■ MATERIAL FOR THIS EXERCISE ■
# # # # #
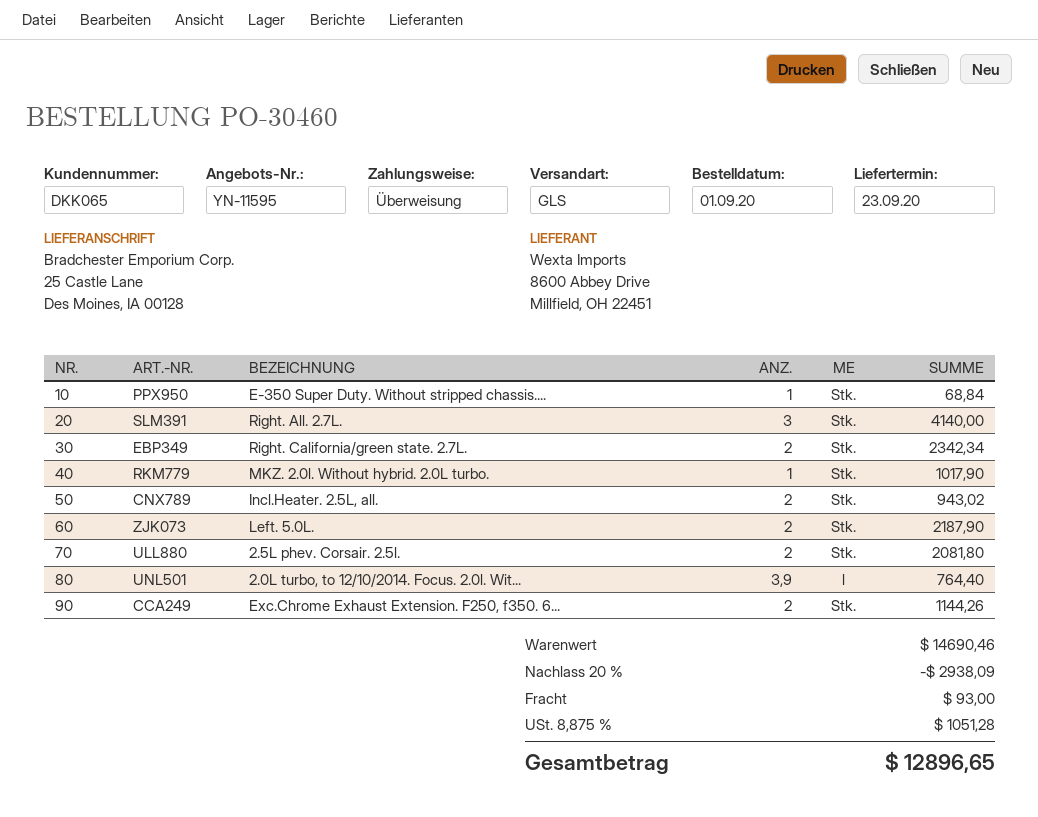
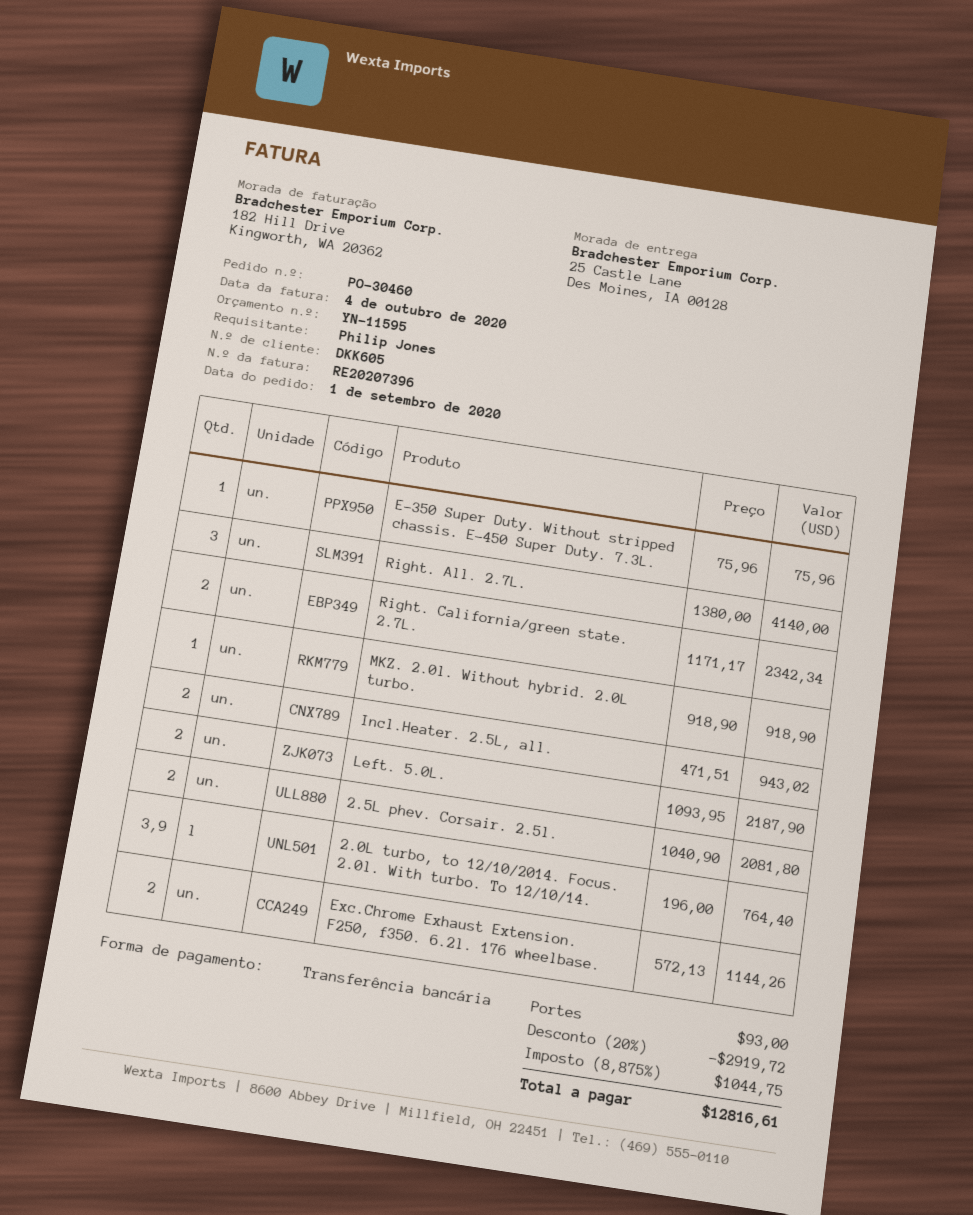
customer number: DKK065 -> DKK605
E-350 Super Duty. Without stripped chassis....: 1 for 68.84 -> 1 for 75.96
MKZ. 2.0l. Without hybrid. 2.0L turbo.: 1 for 1017.90 -> 1 for 918.90
discount: 20% = 2938.09 -> 20% = 2919.72
tax: 8.875% = 1051.28 -> 8.875% = 1044.75
total: 12896.65 -> 12816.61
# # # # #
■ BRIEF ■
Only the lines from the beginning of the records up to and including the line with "tax: 8.875% = 1051.28 -> 8.875% = 1044.75" should appear, exactly as they are, and no pictures.

■ REPLY ■
customer number: DKK065 -> DKK605
E-350 Super Duty. Without stripped chassis....: 1 for 68.84 -> 1 for 75.96
MKZ. 2.0l. Without hybrid. 2.0L turbo.: 1 for 1017.90 -> 1 for 918.90
discount: 20% = 2938.09 -> 20% = 2919.72
tax: 8.875% = 1051.28 -> 8.875% = 1044.75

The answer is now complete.